The two sides have for weeks discussed the transaction to create a company valued at more than $25 billion. High-ranking Russian leaders are set to convene in Algeria -- where Sawiris’s unit is entangled in a tax dispute -- from Oct. 6, which may be a catalyst for an agreement on a deal, said the people who declined to comment because the talks are private.

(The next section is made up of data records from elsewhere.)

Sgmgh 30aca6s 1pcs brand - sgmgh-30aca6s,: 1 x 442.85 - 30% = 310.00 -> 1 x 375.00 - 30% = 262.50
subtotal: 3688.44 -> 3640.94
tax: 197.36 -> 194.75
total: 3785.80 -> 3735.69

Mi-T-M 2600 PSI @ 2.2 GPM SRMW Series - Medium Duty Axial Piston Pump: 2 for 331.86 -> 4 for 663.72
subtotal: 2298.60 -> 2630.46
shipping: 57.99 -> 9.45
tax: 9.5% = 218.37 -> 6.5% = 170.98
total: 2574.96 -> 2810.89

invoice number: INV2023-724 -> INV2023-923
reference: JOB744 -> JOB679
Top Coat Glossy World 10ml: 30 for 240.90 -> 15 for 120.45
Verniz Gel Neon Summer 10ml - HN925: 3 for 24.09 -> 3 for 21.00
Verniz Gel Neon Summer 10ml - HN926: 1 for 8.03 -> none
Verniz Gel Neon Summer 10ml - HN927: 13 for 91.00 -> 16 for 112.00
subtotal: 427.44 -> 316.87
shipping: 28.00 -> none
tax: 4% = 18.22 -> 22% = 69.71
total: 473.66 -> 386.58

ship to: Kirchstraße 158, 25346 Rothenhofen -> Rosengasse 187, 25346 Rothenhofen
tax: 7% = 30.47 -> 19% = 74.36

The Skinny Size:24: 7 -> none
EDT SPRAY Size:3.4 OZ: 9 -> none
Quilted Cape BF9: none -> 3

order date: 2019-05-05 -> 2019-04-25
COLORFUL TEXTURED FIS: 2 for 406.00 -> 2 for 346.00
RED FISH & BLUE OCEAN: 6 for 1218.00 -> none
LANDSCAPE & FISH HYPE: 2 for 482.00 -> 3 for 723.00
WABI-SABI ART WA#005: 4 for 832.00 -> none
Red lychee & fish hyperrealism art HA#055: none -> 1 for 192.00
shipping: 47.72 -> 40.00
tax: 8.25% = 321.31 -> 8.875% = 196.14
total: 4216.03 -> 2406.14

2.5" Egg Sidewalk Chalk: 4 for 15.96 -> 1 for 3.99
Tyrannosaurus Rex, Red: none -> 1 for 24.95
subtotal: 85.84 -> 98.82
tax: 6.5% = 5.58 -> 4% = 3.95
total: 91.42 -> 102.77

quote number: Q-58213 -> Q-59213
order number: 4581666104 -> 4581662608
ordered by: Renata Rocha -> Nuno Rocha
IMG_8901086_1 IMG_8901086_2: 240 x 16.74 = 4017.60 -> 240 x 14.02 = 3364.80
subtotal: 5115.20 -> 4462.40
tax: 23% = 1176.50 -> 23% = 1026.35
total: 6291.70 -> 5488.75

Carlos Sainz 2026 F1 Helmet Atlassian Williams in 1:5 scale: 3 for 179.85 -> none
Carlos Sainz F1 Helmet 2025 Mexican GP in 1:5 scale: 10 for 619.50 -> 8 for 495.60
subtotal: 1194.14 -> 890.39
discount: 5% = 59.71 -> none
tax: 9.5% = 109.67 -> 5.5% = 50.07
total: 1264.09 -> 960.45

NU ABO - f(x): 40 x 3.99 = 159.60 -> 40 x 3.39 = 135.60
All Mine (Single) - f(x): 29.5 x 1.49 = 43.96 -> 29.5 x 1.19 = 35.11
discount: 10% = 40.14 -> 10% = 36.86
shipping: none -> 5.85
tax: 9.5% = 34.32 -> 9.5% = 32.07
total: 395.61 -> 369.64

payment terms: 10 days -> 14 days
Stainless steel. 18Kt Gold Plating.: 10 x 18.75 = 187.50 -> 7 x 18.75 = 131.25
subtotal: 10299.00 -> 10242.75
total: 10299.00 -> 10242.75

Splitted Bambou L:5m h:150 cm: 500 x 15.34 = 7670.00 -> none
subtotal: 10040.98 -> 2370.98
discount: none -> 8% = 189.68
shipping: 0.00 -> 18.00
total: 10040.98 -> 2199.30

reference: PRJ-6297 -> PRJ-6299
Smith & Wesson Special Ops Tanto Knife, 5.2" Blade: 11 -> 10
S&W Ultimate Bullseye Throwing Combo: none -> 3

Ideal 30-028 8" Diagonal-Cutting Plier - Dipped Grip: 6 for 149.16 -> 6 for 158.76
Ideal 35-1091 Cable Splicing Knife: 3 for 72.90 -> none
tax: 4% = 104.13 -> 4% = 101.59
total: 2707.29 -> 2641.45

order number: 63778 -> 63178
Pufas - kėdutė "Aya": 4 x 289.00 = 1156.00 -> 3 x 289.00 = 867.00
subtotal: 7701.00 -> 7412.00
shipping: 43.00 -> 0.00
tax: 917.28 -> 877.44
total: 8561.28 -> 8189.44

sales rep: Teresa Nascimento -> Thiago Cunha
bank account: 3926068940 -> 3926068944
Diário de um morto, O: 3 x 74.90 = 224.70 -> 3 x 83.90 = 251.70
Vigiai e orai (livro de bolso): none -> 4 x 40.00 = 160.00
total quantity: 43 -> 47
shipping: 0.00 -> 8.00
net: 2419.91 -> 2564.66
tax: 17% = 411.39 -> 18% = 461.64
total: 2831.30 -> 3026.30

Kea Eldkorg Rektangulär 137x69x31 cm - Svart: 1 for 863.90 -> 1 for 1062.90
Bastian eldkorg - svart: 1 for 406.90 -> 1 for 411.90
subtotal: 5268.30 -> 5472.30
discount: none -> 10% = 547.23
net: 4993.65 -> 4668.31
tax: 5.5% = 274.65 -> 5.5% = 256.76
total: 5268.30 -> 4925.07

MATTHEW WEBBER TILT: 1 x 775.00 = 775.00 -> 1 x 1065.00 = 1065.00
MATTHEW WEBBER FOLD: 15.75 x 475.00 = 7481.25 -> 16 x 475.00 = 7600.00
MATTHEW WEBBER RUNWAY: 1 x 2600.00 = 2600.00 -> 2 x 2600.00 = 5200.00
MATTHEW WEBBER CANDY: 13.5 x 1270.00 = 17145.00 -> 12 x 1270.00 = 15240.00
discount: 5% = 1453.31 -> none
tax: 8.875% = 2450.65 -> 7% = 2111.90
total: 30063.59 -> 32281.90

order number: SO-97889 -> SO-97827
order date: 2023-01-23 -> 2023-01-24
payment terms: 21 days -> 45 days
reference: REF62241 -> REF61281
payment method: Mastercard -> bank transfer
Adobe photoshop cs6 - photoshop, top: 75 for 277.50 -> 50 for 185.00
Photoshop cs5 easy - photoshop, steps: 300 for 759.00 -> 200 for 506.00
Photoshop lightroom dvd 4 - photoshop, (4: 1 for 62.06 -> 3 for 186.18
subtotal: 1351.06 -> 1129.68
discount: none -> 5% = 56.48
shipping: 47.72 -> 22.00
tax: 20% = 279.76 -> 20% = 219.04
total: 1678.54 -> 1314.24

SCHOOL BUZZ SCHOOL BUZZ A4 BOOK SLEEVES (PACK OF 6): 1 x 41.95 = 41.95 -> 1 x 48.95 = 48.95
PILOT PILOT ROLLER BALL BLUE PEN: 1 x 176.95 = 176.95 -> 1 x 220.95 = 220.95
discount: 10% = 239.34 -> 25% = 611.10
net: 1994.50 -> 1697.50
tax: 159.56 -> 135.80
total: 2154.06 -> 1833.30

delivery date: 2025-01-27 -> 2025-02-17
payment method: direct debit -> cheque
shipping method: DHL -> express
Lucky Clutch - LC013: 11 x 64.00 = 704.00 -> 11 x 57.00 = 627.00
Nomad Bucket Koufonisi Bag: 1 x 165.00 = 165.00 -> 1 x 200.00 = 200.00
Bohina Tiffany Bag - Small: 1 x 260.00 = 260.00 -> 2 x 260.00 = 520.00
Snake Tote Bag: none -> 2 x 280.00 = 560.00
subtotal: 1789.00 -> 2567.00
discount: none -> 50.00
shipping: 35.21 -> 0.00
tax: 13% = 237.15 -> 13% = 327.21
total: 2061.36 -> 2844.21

Sawiris would become a significant minority investor in the new company, which will include his Weather Investments SpA’s 51 percent stake in Egypt’s Orascom Telecom Holding SAE and Italian mobile operator Wind Telecomunicazioni SpA. The deal would create an entity with a combined mobile subscriber base of more than 200 million customers and give VimpelCom access to markets in Africa and the Middle East.

AIG Lowers Value of Asia IPO to Get Kuwait Commitment, FT Says - BusinessWeek

American International Group Inc. has had to lower its valuation for an initial public offering of its AIA Group Ltd. unit in Hong Kong in order to ensure a $1 billion commitment from the Kuwait Investment Authority and other “cornerstone investors,” the Financial Times reported, citing people familiar with the matter.

AIG had to abandon a plan to sell shares in its Asia unit that would value AIA at $35 billion to $37 billion and after extensive discussions, KIA has signed up to the share sale on the basis that AIA will be valued at between $30 billion and $32 billion, the FT said.

No Shariah Law for Breaking Deals Gets Review: Islamic Finance - Bloomberg

The leading global Islamic Finance accounting regulator is introducing conditions for contracts that comply with religious laws, seeking to standardize an industry with $1 trillion in assets under management.

The Bahrain-based Accounting & Auditing Organization for Islamic Financial Institutions will for the first time provide a “Shariah-compliant way” for parties to enter and exit contracts, Mohamad Nedal Alchaar, secretary-general of the agency, based in Manama, Bahrain, said in a phone interview Sept. 30. The rules will be enforced by December after approval by the advisory board, he said.

“The impact of these standards would be that you will be completely protected from a Shariah perspective,” Alchaar said. “The guidelines spell out the rights and duties of both parties to the contract.”